It was during the "Born Again" arc on Daredevil or Give Me Liberty (whichever came earlier) that I first became aware how often Frank Miller re-used certain themes or devices. The violent, yet weirdly sympathetic, pill-popping psychopathic killer obsessed with a beautiful woman whose head we inhabit while he goes on an inevitably tragic journey is a character he's used in various forms on Daredevil's "Born Again" (twice), the DD Marvel graphic novel "Love and War", Ronin, Dark Knight Returns and others. Sometimes not all of these traits are there of course, but usually most of them are.
And so, Sin City, from a story telling point of view, is nothing new for Miller.

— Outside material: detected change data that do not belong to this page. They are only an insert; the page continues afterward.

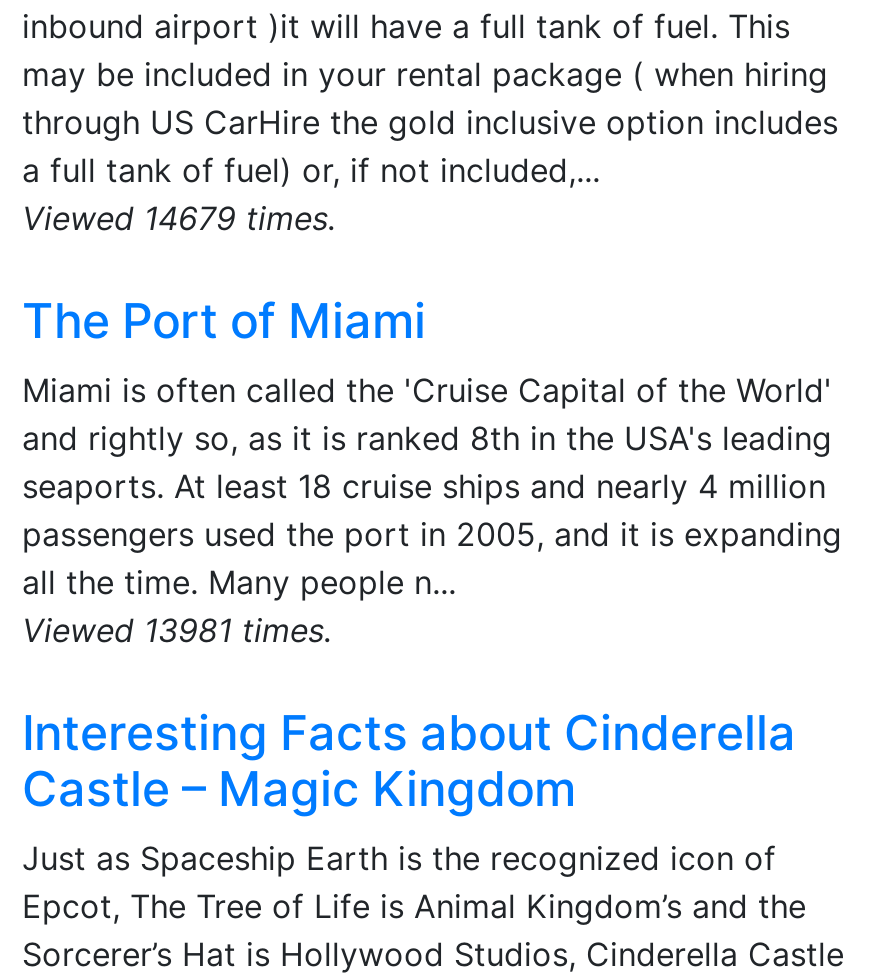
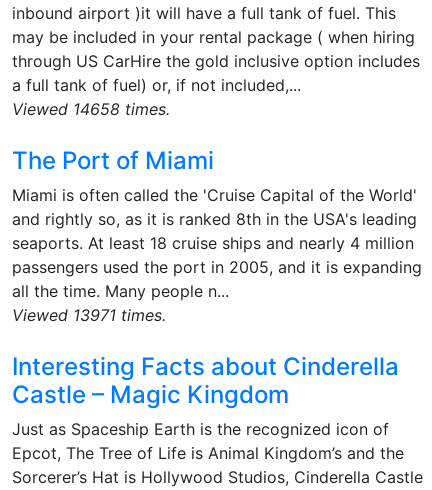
- Viewed 14679 times.
+ Viewed 14658 times.

- Viewed 13981 times.
+ Viewed 13971 times.
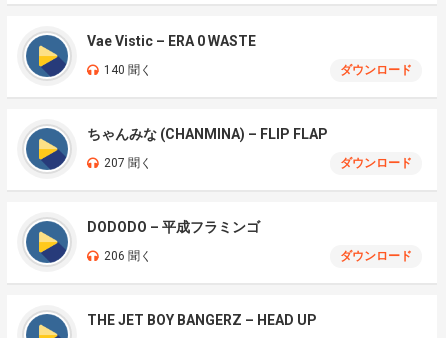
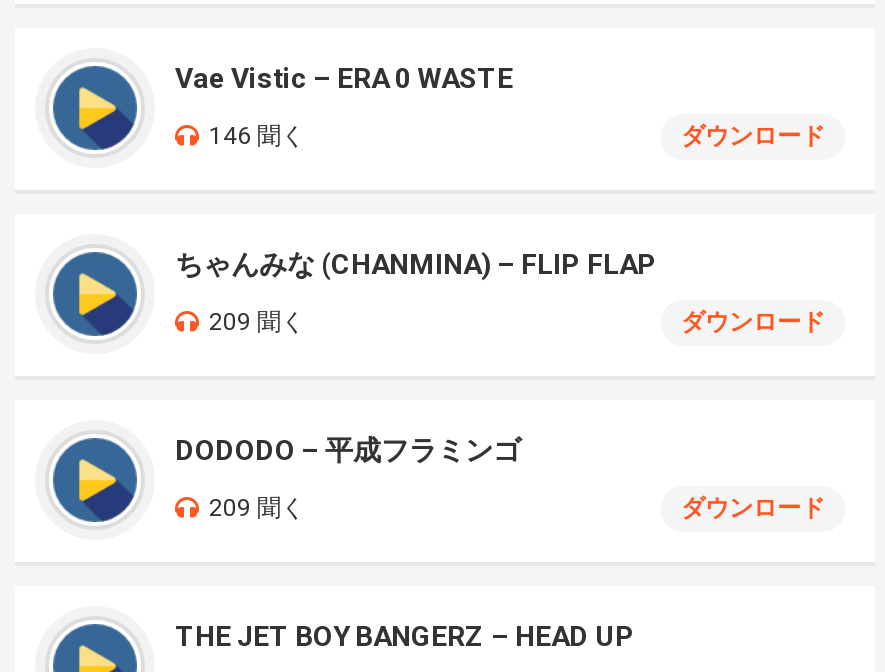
- 140 聞く
+ 146 聞く

- 207 聞く
+ 209 聞く

- 206 聞く
+ 209 聞く
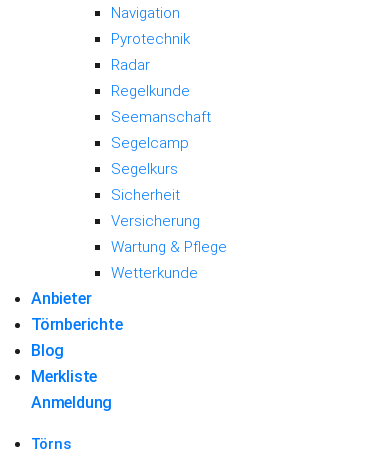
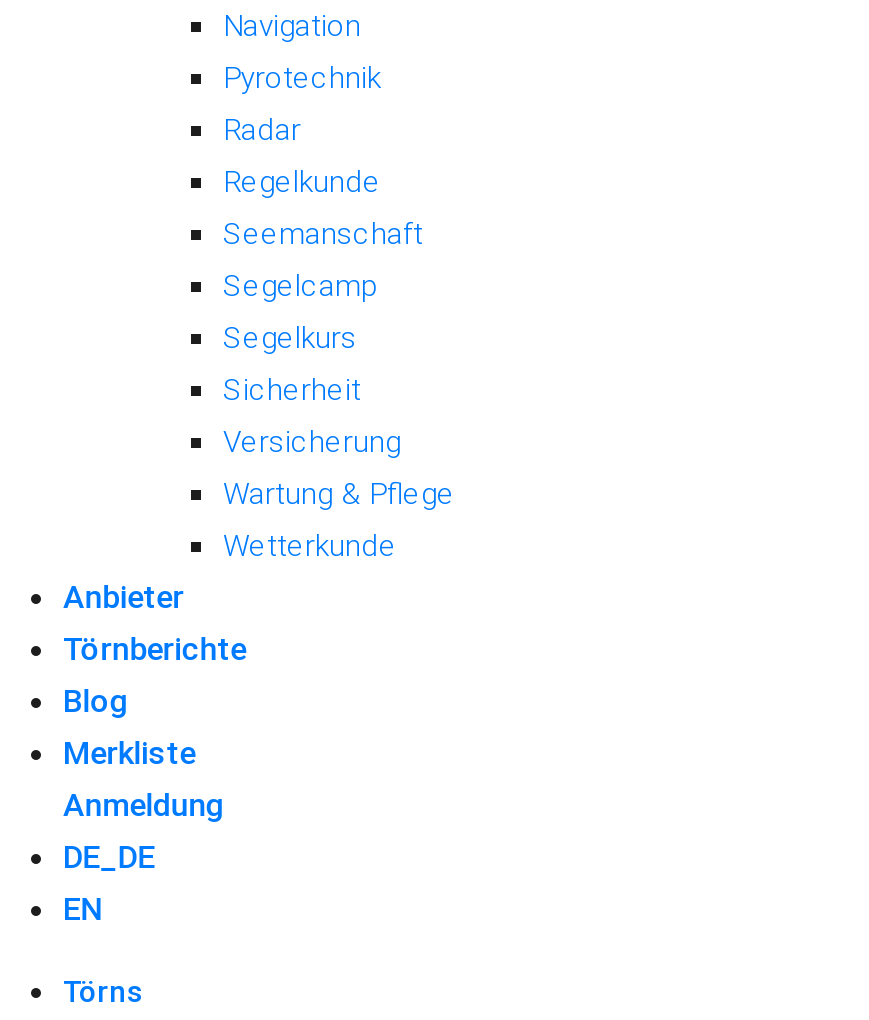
+ DE_DE
+ EN
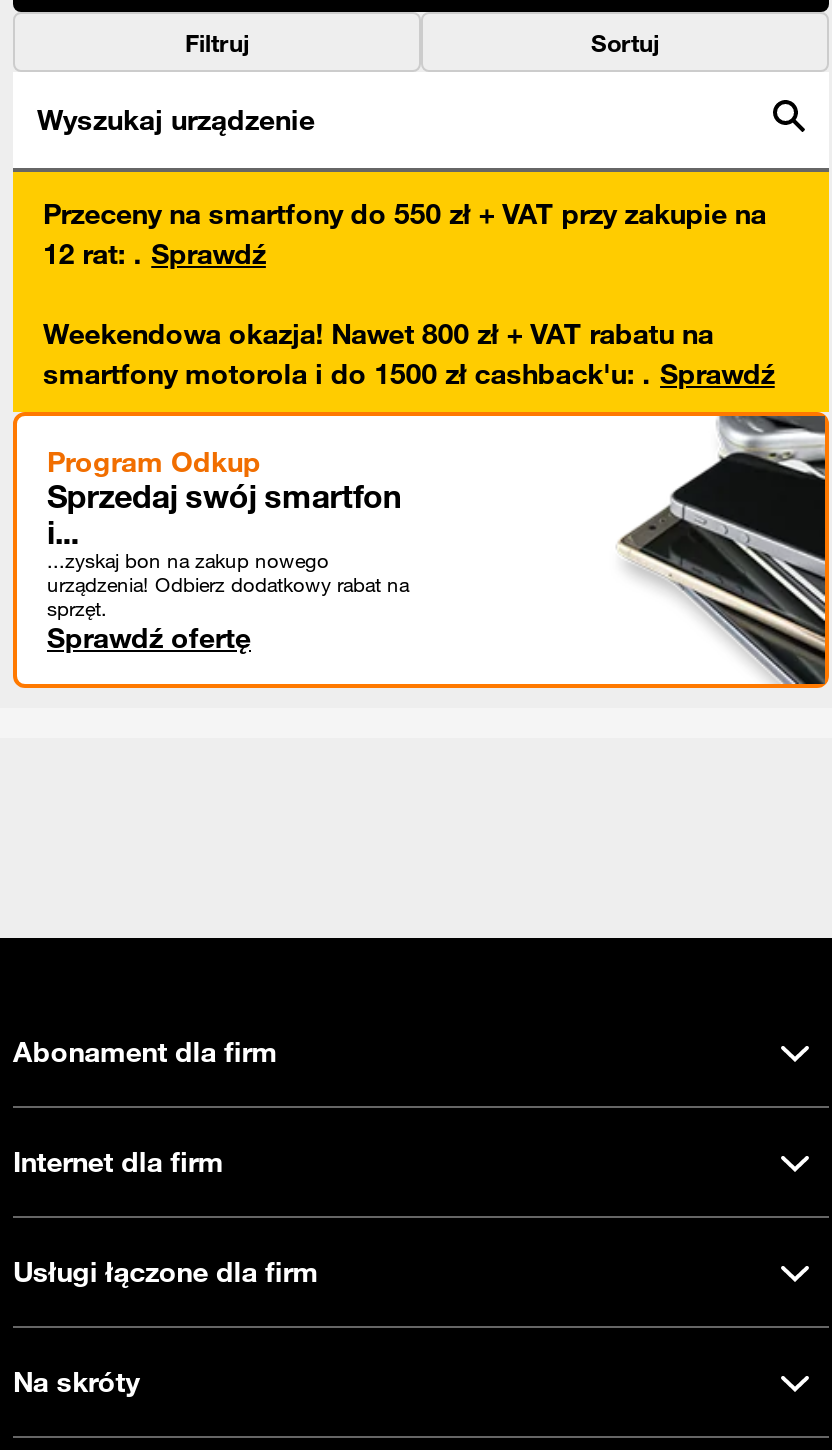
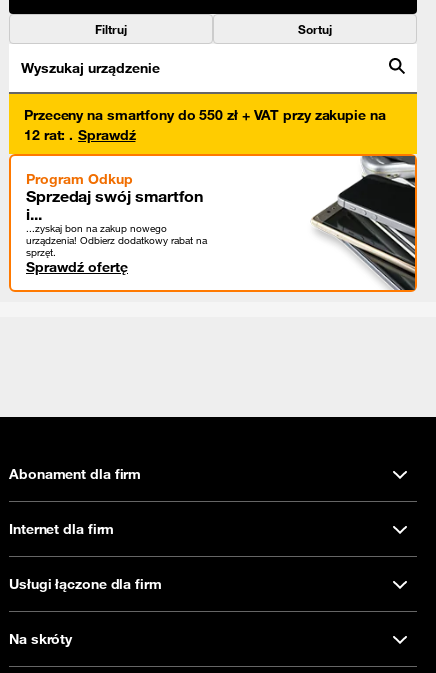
- Weekendowa okazja! Nawet 800 zł + VAT rabatu na
- smartfony motorola i do 1500 zł cashback'u:. Sprawdź
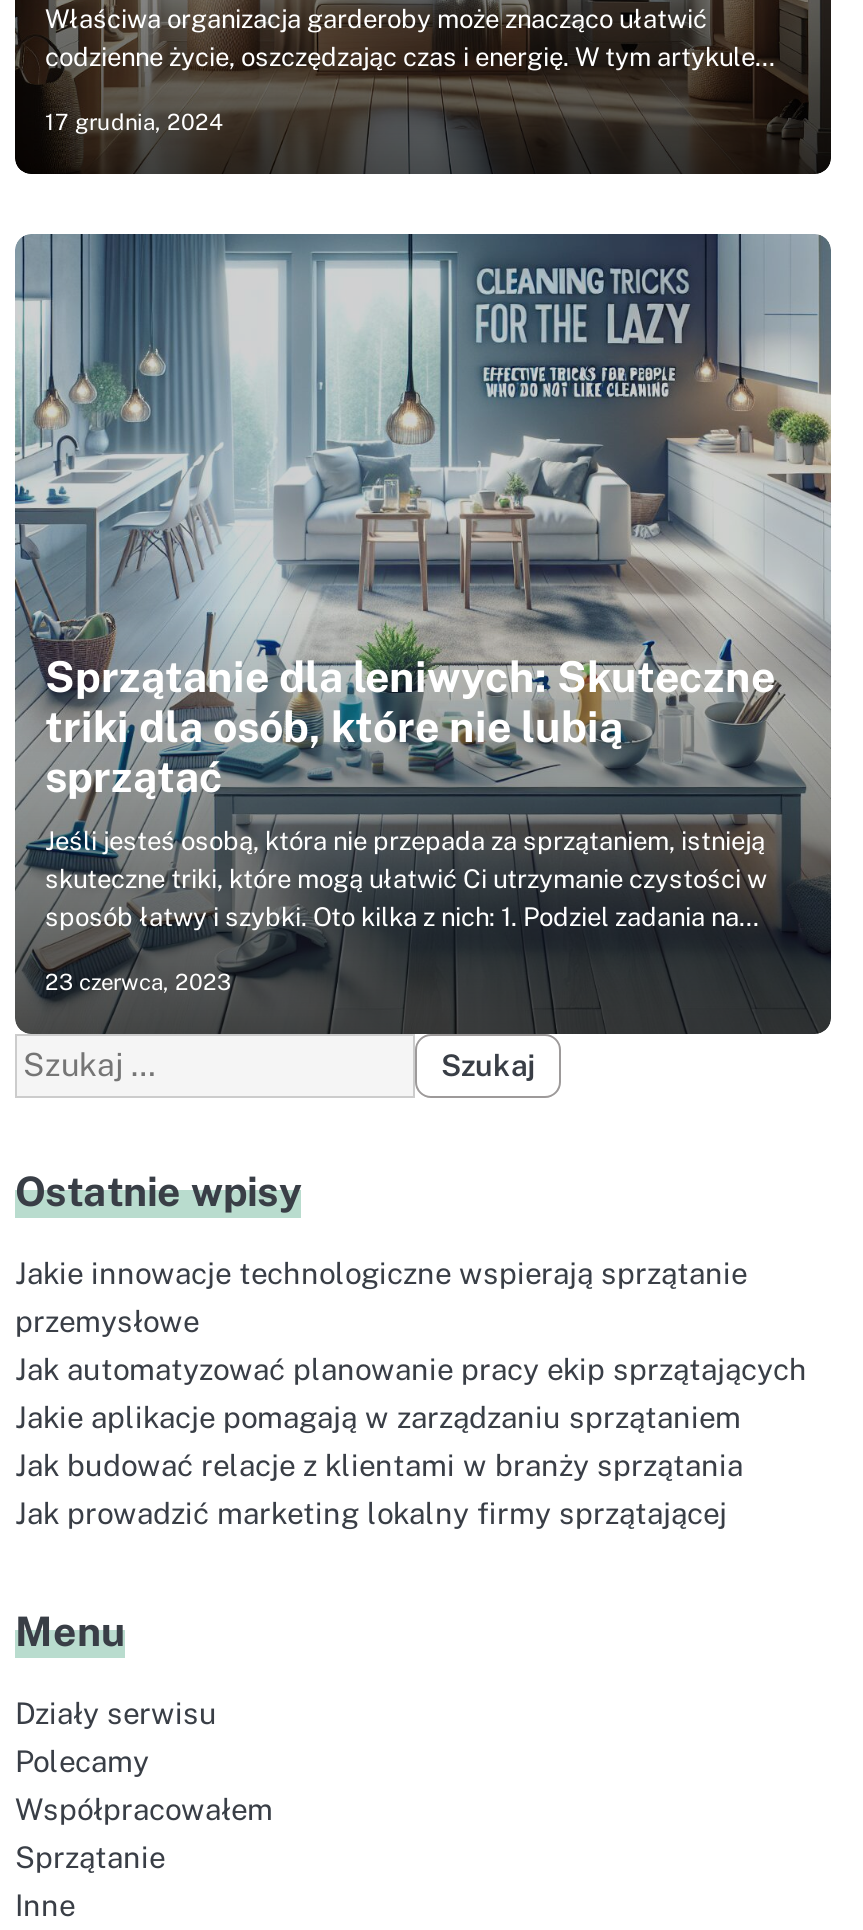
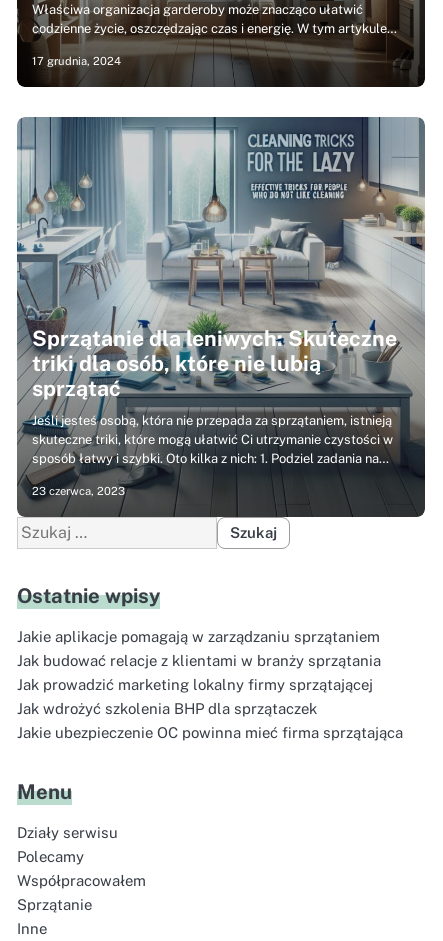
- Jakie innowacje technologiczne wspierają sprzątanie
- przemysłowe
- Jak automatyzować planowanie pracy ekip sprzątających

moved up: Jakie aplikacje pomagają w zarządzaniu sprzątaniem | Jak budować relacje z klientami w branży sprzątania | Jak prowadzić marketing lokalny firmy sprzątającej

+ Jak wdrożyć szkolenia BHP dla sprzątaczek
+ Jakie ubezpieczenie OC powinna mieć firma sprzątająca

Marv talks to himself and the reader, is delusional, pops pills, gets obsessed with the hooker Goldie, uses his almost superhuman combat abilities to take on a system and antagonists even more corrupt and violent than him, then dies for love.
However, visually Sin City has a kinetic chiaroscuro energy quite unlike any of Miller's previous artwork. The sense of design, the balletic combat captured in mid-motion, was always there of course, but softened by (usually) Lyn Varley's gorgeous palletes. Here, in a volume ironically dedicated to Varley, the panels assault you like acid rain, like truncheons. Is it possible that Miller's style is better suited to black and white than colour?